From the data below, set down exactly the lines between the one holding "row order: Human Gene ascending" and the one holding "TSHZ1 | Drosophila Homolog: CG12272 -> Tio", inclusive, and no others.

§

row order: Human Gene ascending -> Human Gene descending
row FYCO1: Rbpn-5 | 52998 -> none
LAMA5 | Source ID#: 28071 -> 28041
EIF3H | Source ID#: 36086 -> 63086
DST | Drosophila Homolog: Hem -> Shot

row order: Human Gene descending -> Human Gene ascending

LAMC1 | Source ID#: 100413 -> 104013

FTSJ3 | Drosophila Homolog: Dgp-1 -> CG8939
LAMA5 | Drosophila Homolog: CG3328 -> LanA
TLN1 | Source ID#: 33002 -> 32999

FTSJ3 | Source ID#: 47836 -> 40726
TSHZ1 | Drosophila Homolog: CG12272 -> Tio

§

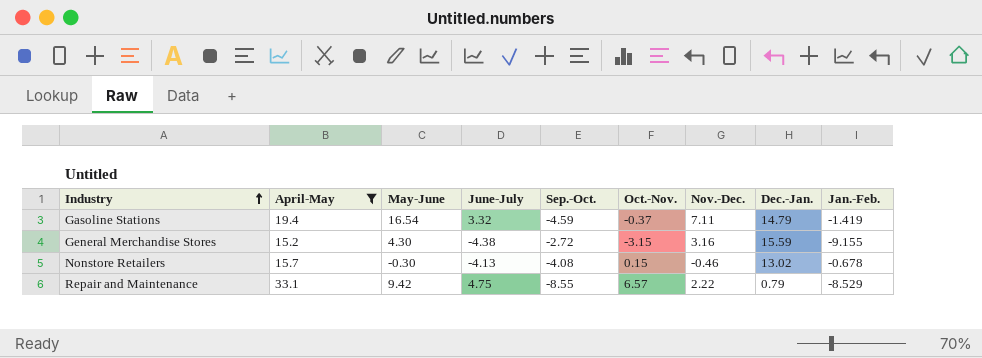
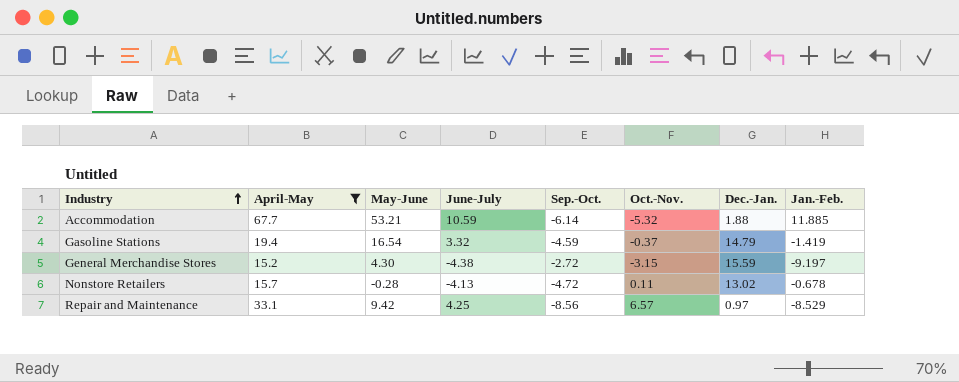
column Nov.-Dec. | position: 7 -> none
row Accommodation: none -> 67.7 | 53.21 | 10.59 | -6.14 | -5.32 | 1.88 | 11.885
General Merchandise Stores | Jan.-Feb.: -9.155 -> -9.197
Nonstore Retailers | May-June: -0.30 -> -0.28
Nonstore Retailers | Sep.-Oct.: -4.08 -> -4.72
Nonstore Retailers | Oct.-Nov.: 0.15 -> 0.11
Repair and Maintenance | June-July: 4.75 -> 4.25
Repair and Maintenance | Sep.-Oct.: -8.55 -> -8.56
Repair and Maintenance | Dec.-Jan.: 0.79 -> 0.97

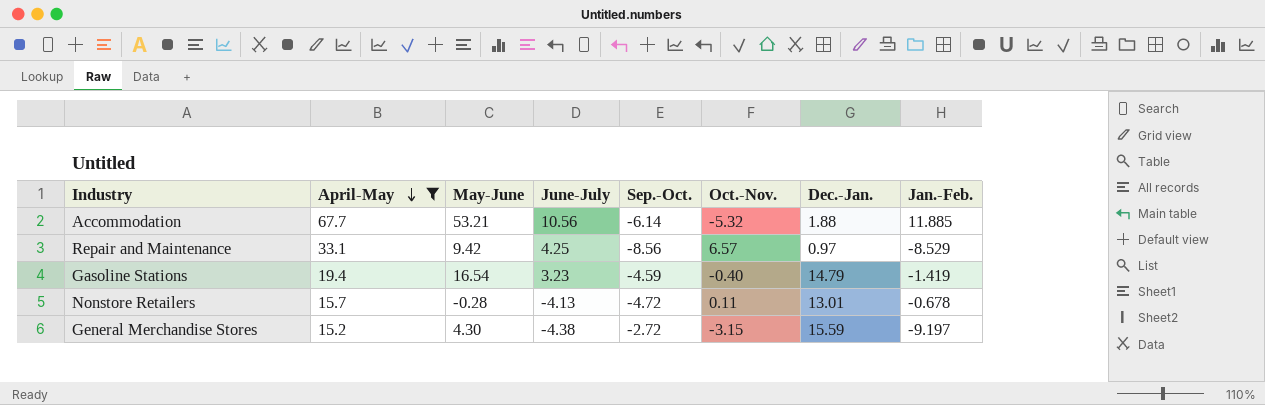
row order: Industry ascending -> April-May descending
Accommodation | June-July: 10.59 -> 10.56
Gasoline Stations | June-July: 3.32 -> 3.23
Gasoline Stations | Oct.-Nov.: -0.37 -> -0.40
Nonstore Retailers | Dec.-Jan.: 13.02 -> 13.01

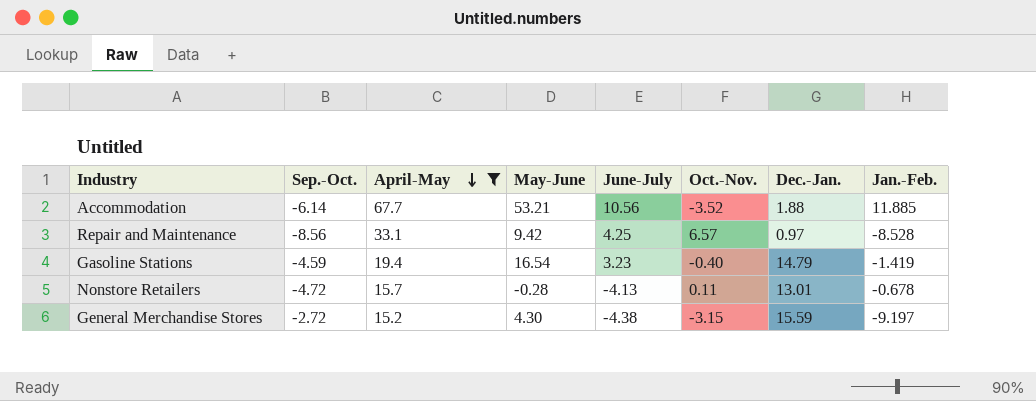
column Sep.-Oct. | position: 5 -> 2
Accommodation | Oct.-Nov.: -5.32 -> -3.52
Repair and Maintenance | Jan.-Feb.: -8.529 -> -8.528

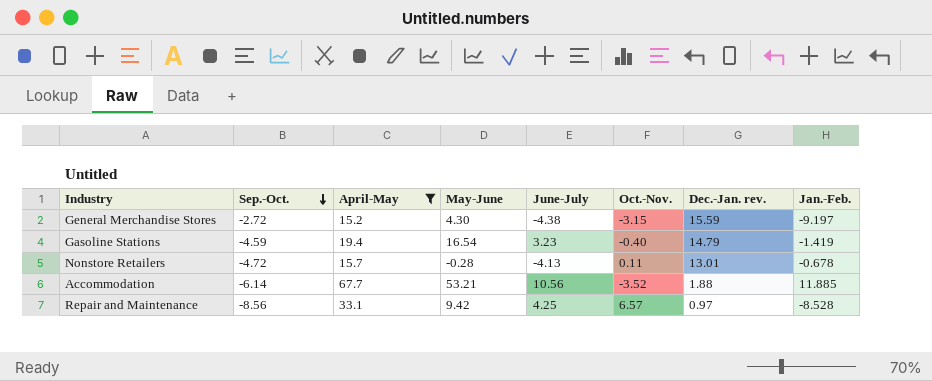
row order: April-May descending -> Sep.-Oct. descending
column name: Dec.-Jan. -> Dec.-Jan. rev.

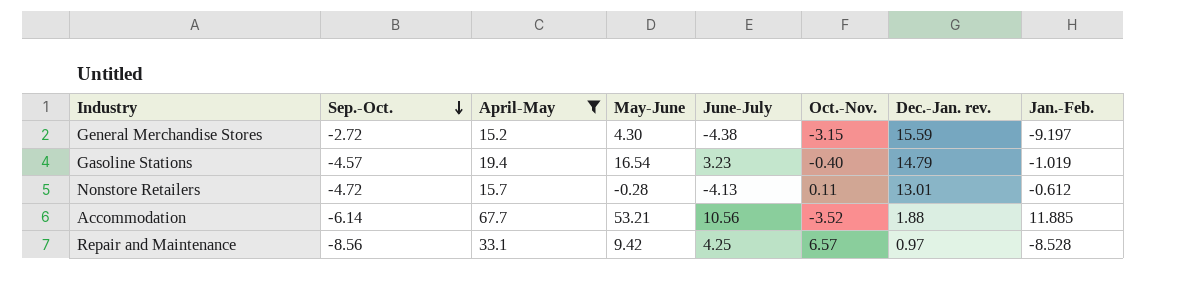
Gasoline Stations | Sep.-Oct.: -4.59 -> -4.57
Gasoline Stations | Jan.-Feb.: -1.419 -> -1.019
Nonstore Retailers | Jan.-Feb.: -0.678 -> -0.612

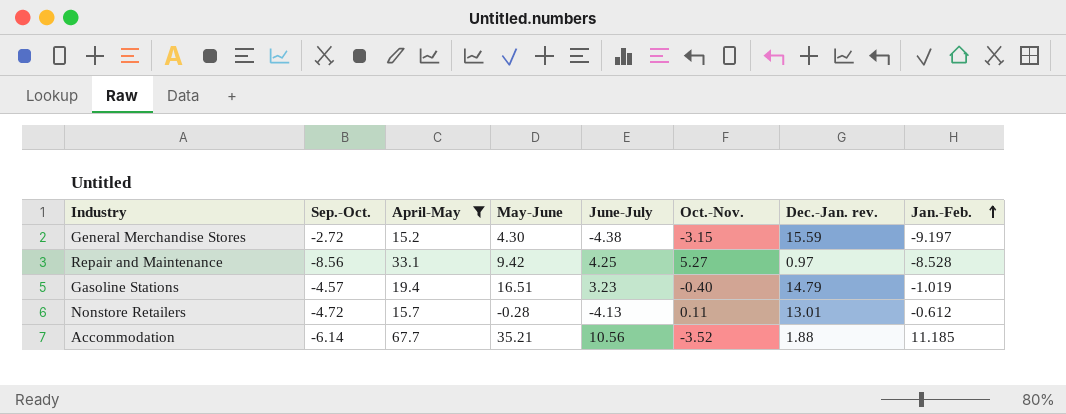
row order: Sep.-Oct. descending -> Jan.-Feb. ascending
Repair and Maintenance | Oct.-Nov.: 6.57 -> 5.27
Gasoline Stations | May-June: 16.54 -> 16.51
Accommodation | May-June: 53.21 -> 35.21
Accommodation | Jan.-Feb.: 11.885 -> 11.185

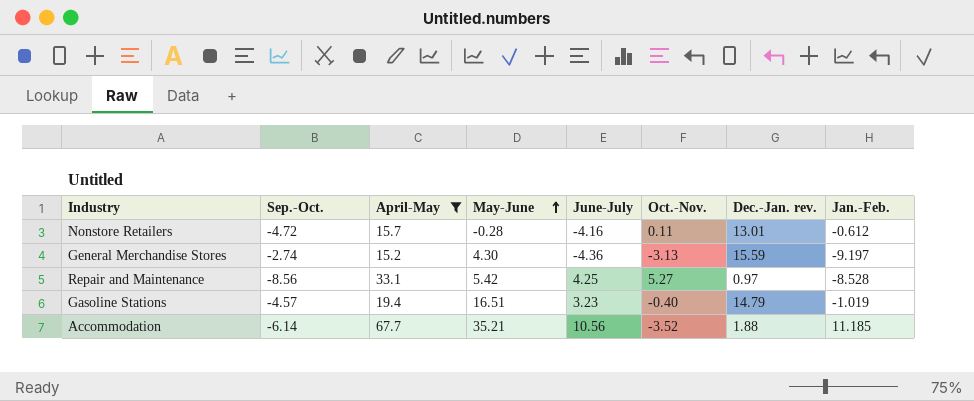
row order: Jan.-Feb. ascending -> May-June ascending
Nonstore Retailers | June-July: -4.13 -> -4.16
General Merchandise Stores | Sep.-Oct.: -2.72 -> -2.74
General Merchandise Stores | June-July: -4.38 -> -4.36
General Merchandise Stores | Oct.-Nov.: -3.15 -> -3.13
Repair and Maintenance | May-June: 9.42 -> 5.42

§

* TASK ANSWER *
row order: Human Gene ascending -> Human Gene descending
row FYCO1: Rbpn-5 | 52998 -> none
LAMA5 | Source ID#: 28071 -> 28041
EIF3H | Source ID#: 36086 -> 63086
DST | Drosophila Homolog: Hem -> Shot

row order: Human Gene descending -> Human Gene ascending

LAMC1 | Source ID#: 100413 -> 104013

FTSJ3 | Drosophila Homolog: Dgp-1 -> CG8939
LAMA5 | Drosophila Homolog: CG3328 -> LanA
TLN1 | Source ID#: 33002 -> 32999

FTSJ3 | Source ID#: 47836 -> 40726
TSHZ1 | Drosophila Homolog: CG12272 -> Tio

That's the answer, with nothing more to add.